C’est toujours les mêmes qui payent
Ceux et celles qui sont sacrifiés sans états d’âme sont de petites gens que la force martiale brime avec violence. C’est plus tardivement qu’apparaît le véritable problème, dès lors que la maladie touche les classes élevées, dont la sphère dirigeante. Seulement, le manque de discernement dans les premières heures de la pandémie fait que tout le monde y est confronté. Car un virus, rappelons-le, ne possède ni idéologie, ni dogme, et les obédiences politiques, il s’en cogne. Oui, un virus n’a pas de conscience.
Le malaise social, présent dans la gare, donne ainsi lieu à des séquences cocasses. Comme celle où un policier appelle des renforts, ne sachant trop comment préciser la situation, il se déclare attaqué par des SDF, sans prendre en compte leurs attitudes et le sang sur leurs vêtements. Ces personnes sont tellement reléguées au second plan de la société, qu’ils ne voient en eux que de dangereux marginaux, quand ce sont des monstres assoiffés de chair humaine.
À l’Horreur du Drame
À la dimension sociale Yeong Sang-ho vient greffer le drame familial, à travers ce père désespéré qui souhaite retrouver sa fille, perdue dans la zone mise en quarantaine par l’armée.
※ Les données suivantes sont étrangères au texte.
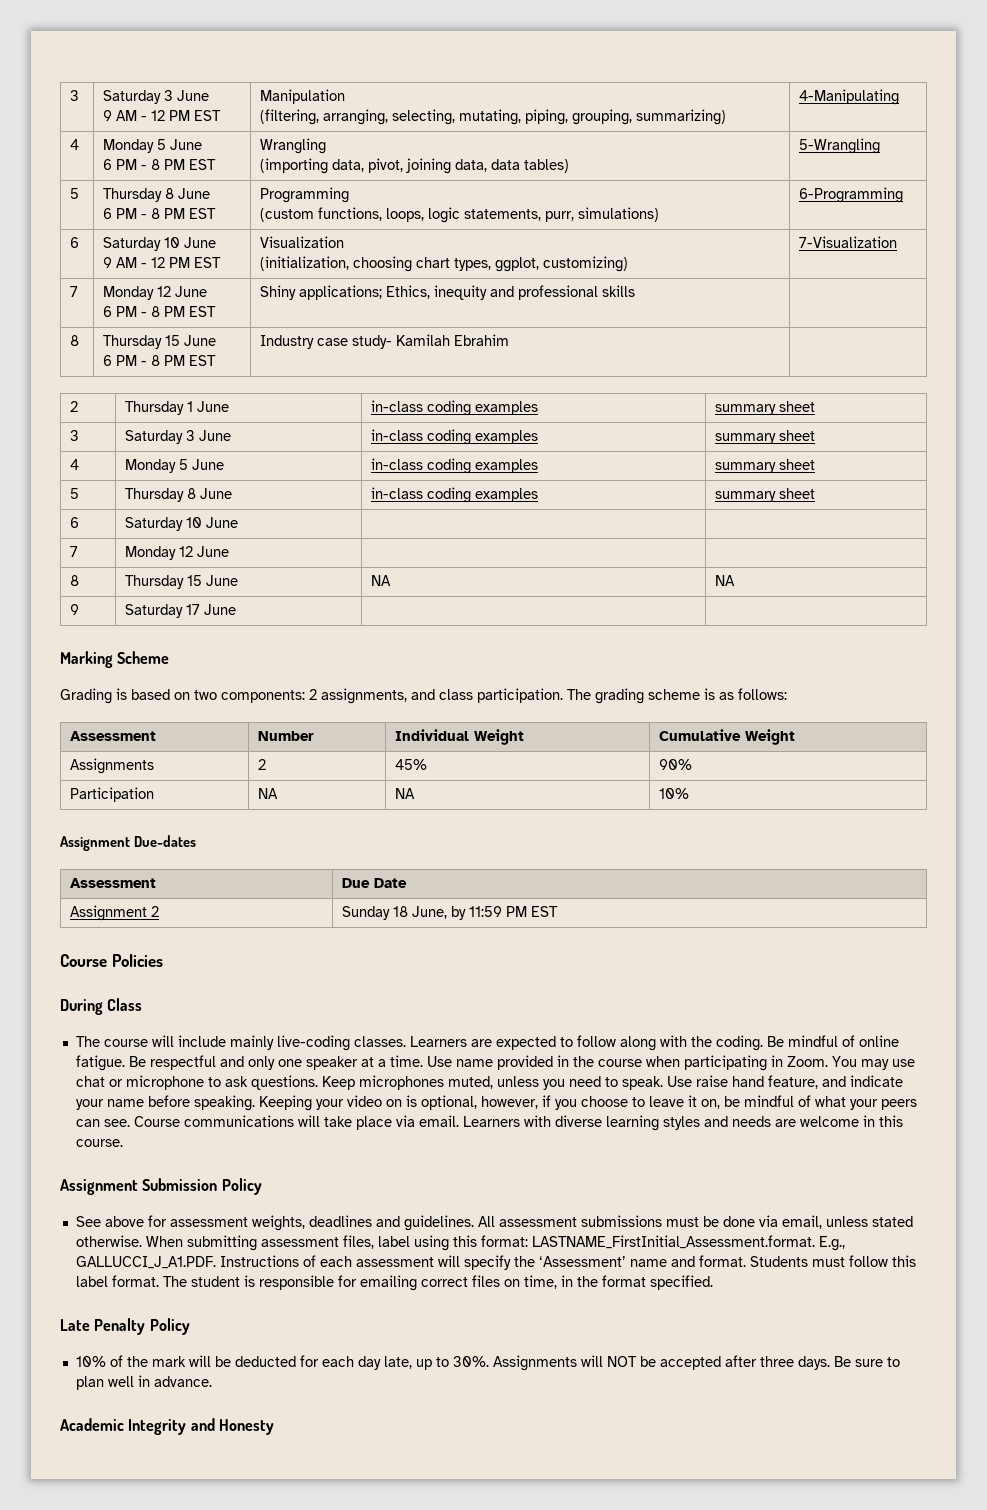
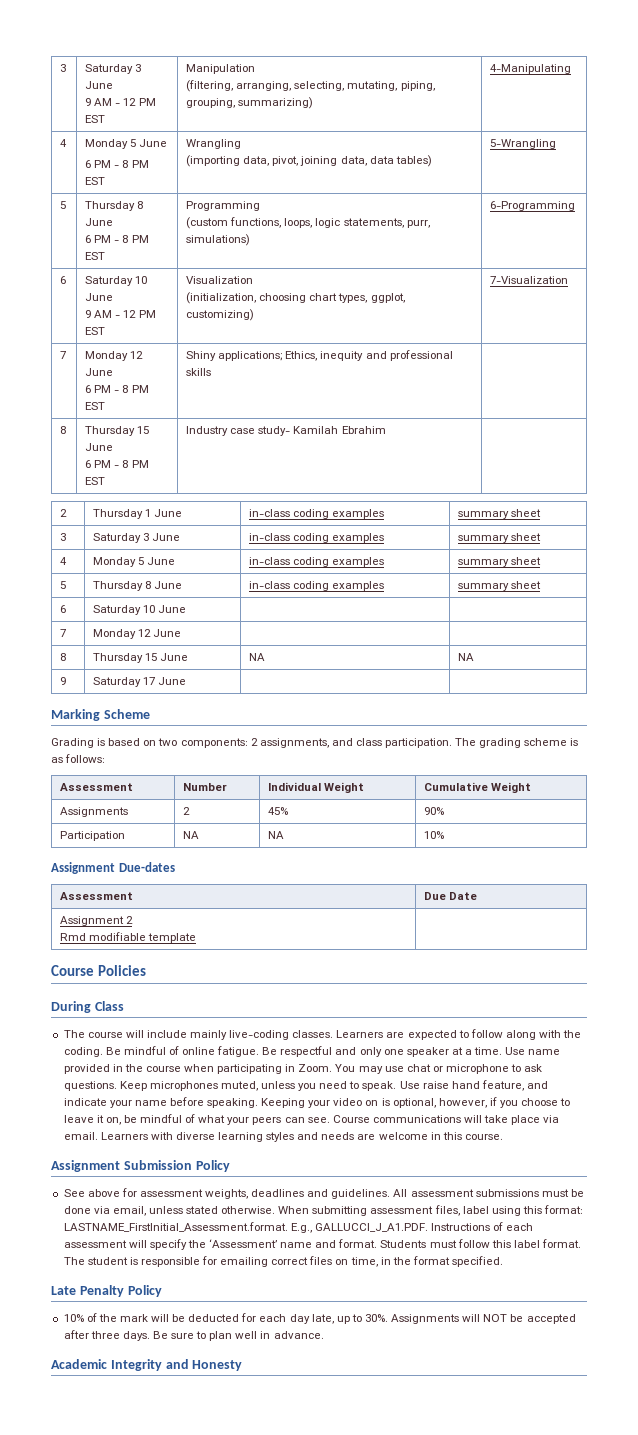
- Assignment 2 | Sunday 18 June, by 11:59 PM EST
+ Assignment 2
+ Rmd modifiable template |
Rapidement dépêchée sur place, cette dernière tire sans sommation sur quiconque dépasse la limite établie. Vivants comme morts-vivants, ils sont tous mis dans le même panier, sans aucune distinction. C’est ainsi une humanité en recul qui émerge face à la crise. Cela permet l’émergence de thématiques bien précises qui commencent à faire corps avec l’ensemble du cinéma de Yeon Sang-ho.
Tel l’expression d’une violence culturelle, quasi-institutionnalisée, témoignant d’une horreur quotidienne, par une manifestation du glauque et du malsain, héritages de « King of Pigs »et de « The Fake ». C’est à une humanité toujours plus proche du désespoir que s’intéresse le cinéaste, par une interprétation eschatologique que renforce la dimension zombiesque du film. Yeon semble prendre plaisir à composer une galerie de personnage, qui évite (enfin) de sombrer dans le stéréotype. Il y a ainsi un jeune policier un peu couard, dépassé par les évènements, devenant un danger supplémentaire pour ceux qui l’accompagnent. Un vieux SDF se révèle tour à tour courageux et dangereux, et une bande de trois amis coincés entre l’armée et les zombies prennent la décision de se battre contre ces derniers.
Une première incursion prometteuse dans le film de zombie
Excellente surprise donc que ce « Seoul Station », qui ne s’annonçait pas si stimulant et qui au final tient parfaitement la route. Il tient la comparaison avec les meilleurs œuvres du genre, sa nature d’animée ne joue pas du tout en sa défaveur, au contraire. C’est avec originalité que Yeon parvient à créer une véritable tension, qui rend l’ensemble des plus prenants. Même s’il est possible de regretter une ultime séquence too much et un peu gratuite, qui renvoi au malsain de ses deux précédents films.
Comme une mise en bouche pour son « Dernier Train pour Busan », Yeon Sang-ho poursuit donc l’exploration des mœurs et des dérives de la société coréenne. Même si ici c’est moins appuyé, car il parvient à mieux fondre ses obsessions et ses thématiques au cœur d’un film de genre qu’il est possible d’aborder avec deux lectures différentes. Une critique sociale, un film d’horreur, ou les deux, chacun reste libre de faire son choix.